REQUIRED WORK: Repeat exactly the line containing "-233,7 +233,7 @@" and every line after it in the entries, and nothing besides.

Before-and-after page screenshots:
══════

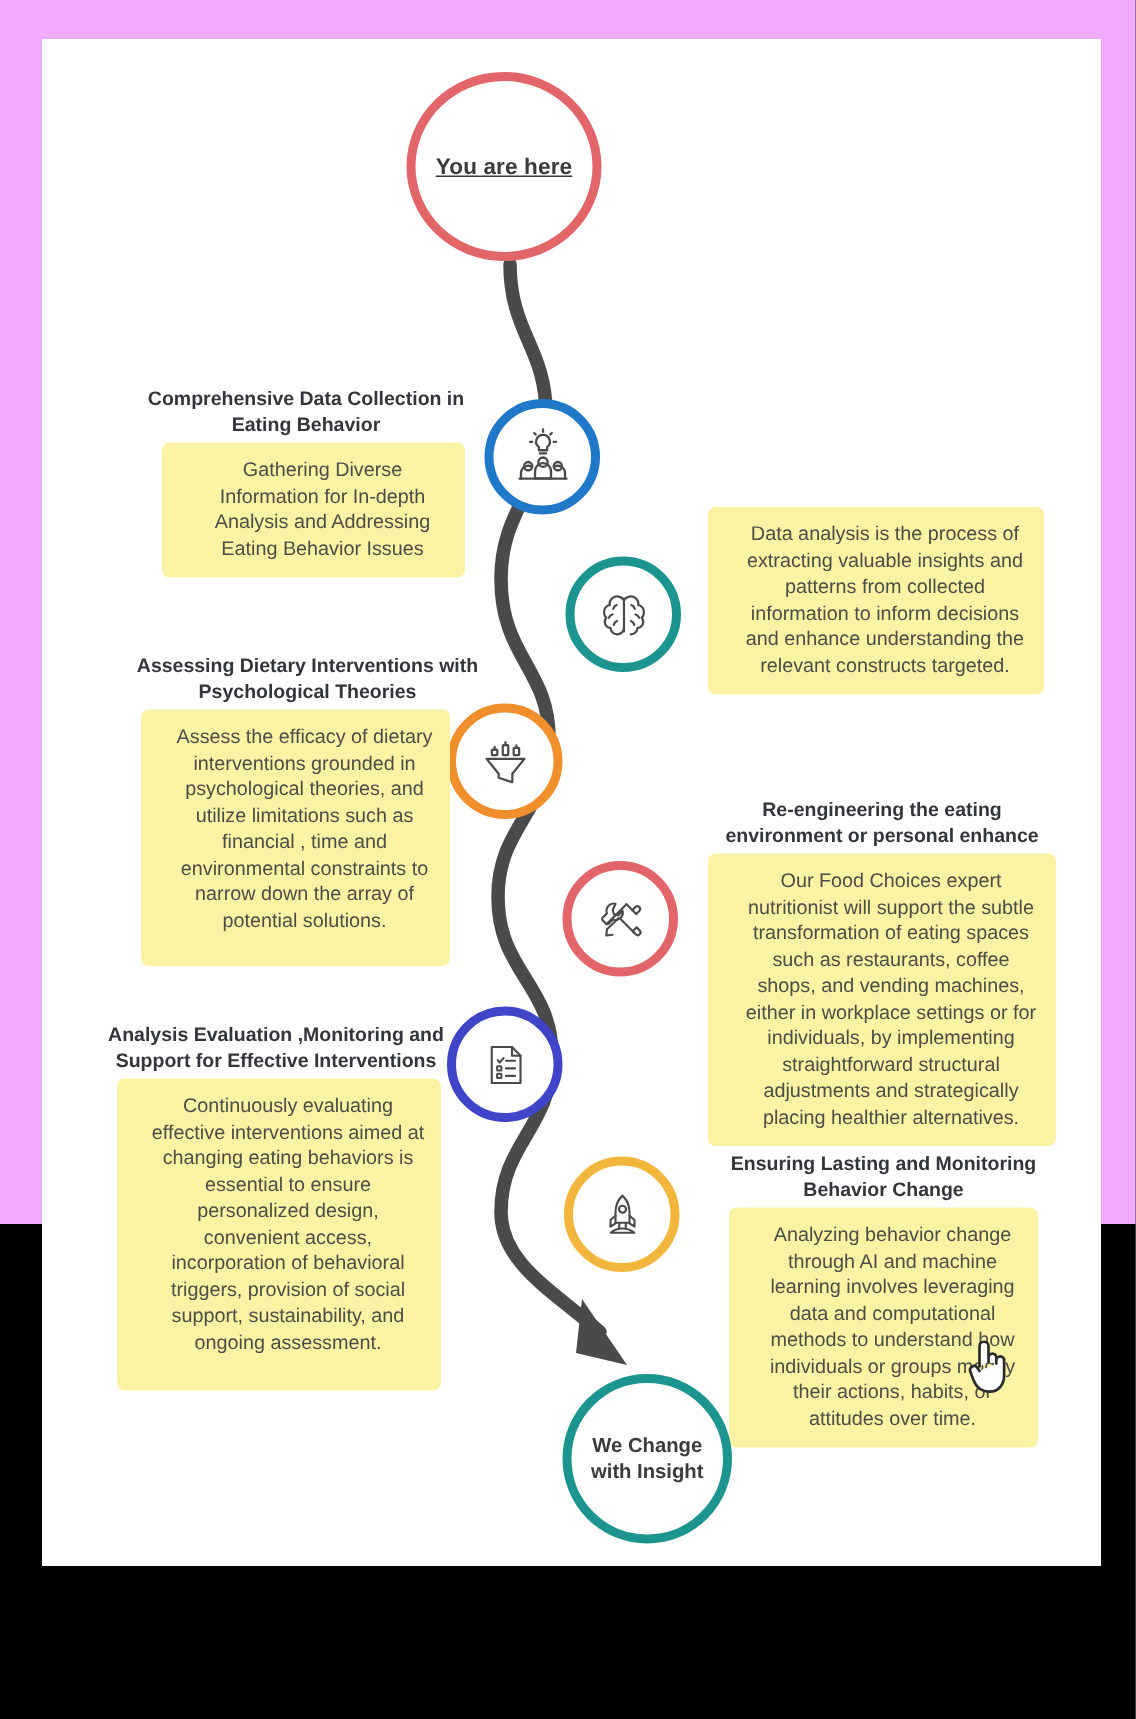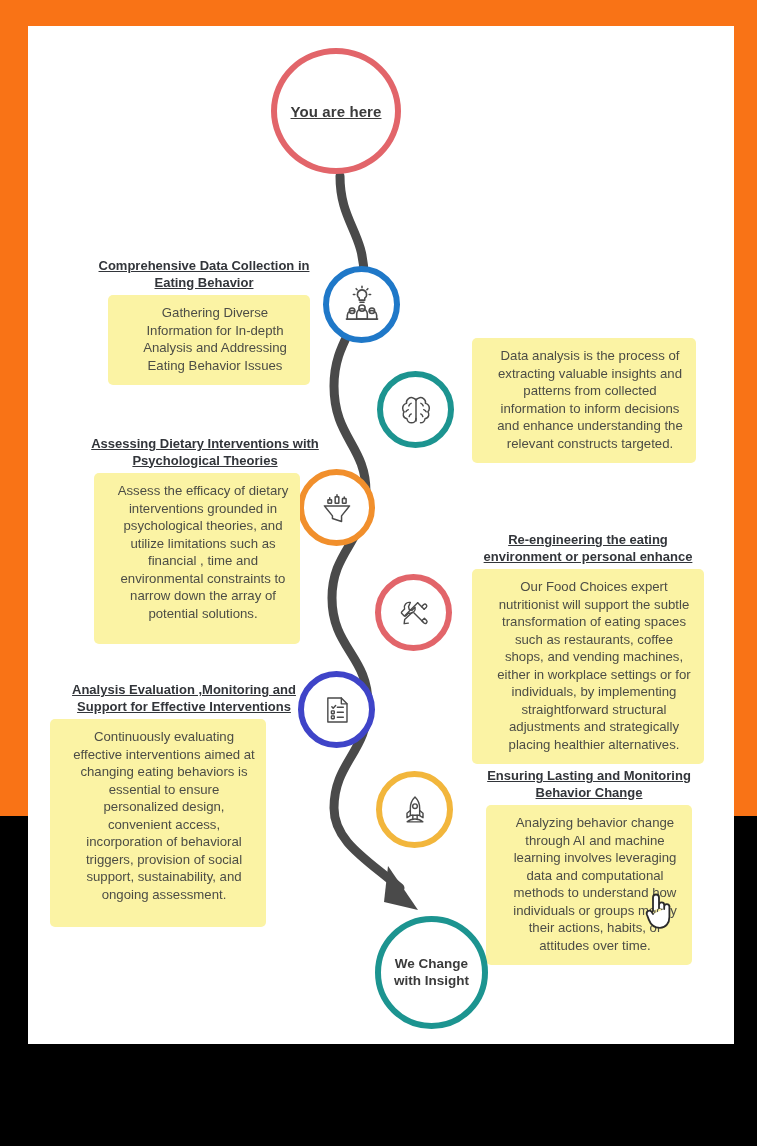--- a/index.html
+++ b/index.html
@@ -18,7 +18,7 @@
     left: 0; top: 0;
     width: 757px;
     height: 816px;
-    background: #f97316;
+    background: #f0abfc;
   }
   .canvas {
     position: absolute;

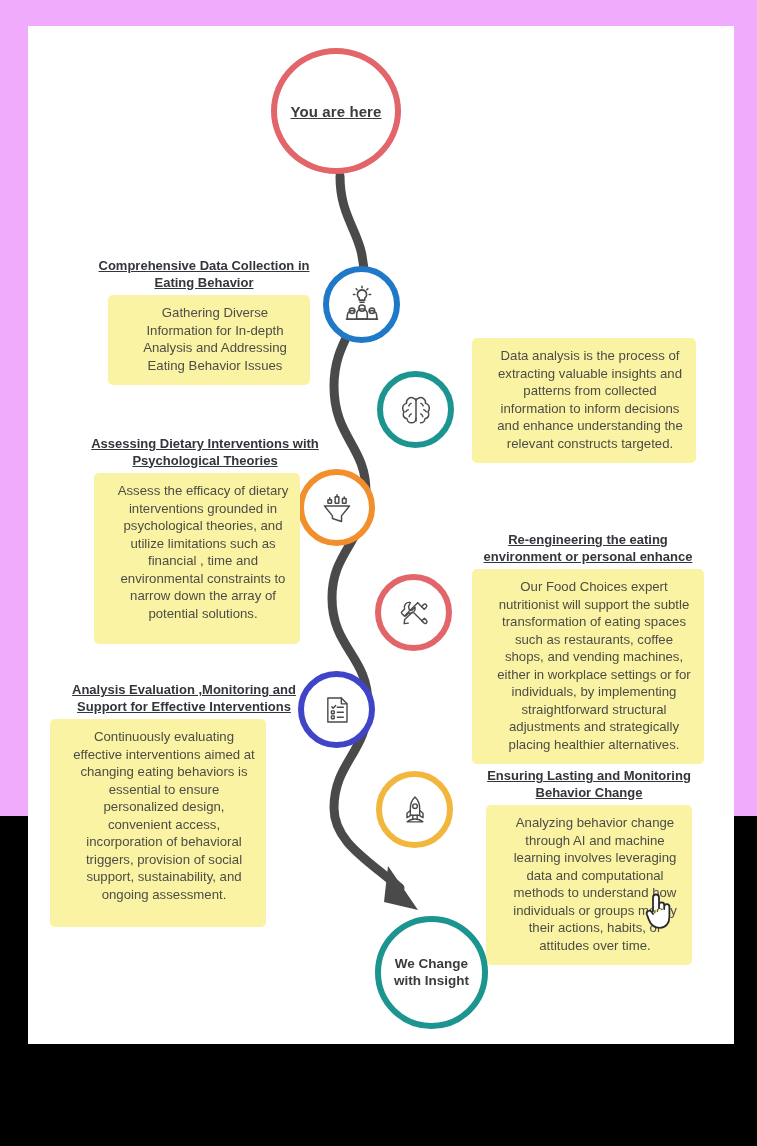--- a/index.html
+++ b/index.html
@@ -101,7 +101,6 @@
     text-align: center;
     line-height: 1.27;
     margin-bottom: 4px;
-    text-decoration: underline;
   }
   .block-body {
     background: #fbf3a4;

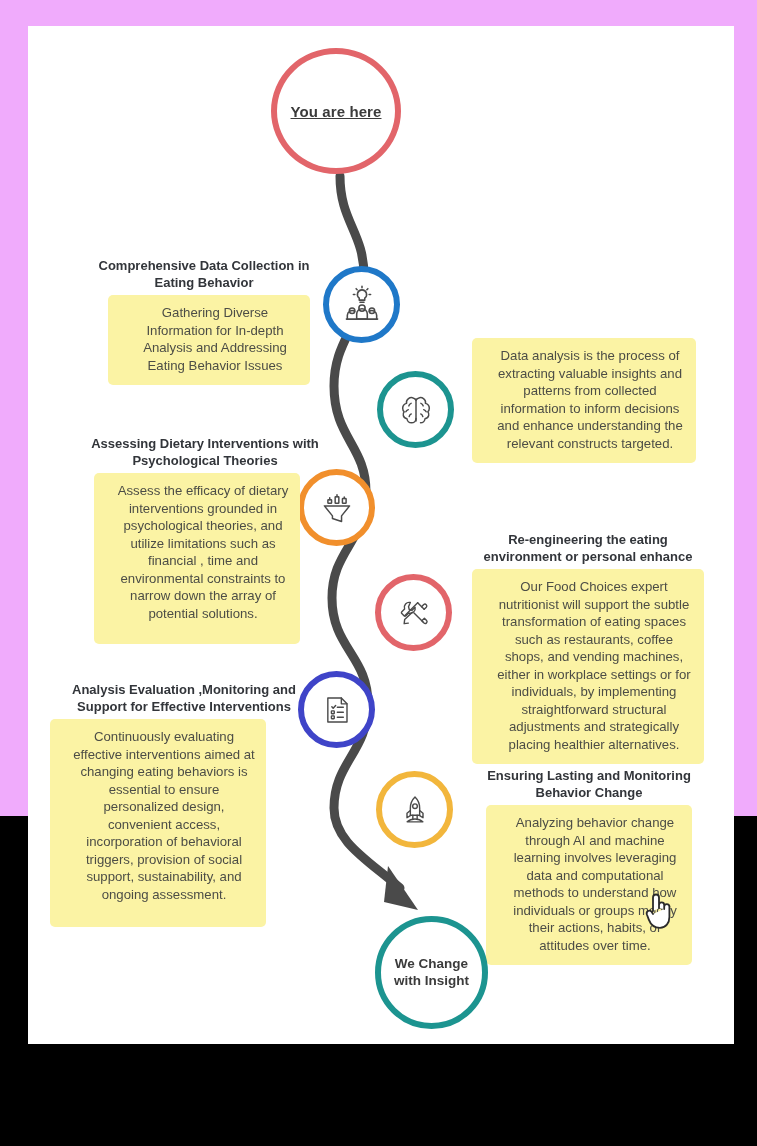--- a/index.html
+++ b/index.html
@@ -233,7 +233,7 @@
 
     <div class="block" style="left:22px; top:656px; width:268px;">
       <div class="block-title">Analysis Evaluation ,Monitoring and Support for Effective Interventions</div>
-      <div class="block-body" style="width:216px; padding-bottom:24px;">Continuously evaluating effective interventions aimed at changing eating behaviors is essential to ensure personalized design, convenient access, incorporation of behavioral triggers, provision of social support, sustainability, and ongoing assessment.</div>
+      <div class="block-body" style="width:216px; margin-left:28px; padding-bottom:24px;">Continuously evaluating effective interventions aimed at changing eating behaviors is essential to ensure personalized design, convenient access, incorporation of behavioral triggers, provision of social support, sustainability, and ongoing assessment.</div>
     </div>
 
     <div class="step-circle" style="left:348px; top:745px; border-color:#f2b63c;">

══════

EXERCISE SOLUTION:
@@ -233,7 +233,7 @@
 
     <div class="block" style="left:22px; top:656px; width:268px;">
       <div class="block-title">Analysis Evaluation ,Monitoring and Support for Effective Interventions</div>
-      <div class="block-body" style="width:216px; padding-bottom:24px;">Continuously evaluating effective interventions aimed at changing eating behaviors is essential to ensure personalized design, convenient access, incorporation of behavioral triggers, provision of social support, sustainability, and ongoing assessment.</div>
+      <div class="block-body" style="width:216px; margin-left:28px; padding-bottom:24px;">Continuously evaluating effective interventions aimed at changing eating behaviors is essential to ensure personalized design, convenient access, incorporation of behavioral triggers, provision of social support, sustainability, and ongoing assessment.</div>
     </div>
 
     <div class="step-circle" style="left:348px; top:745px; border-color:#f2b63c;">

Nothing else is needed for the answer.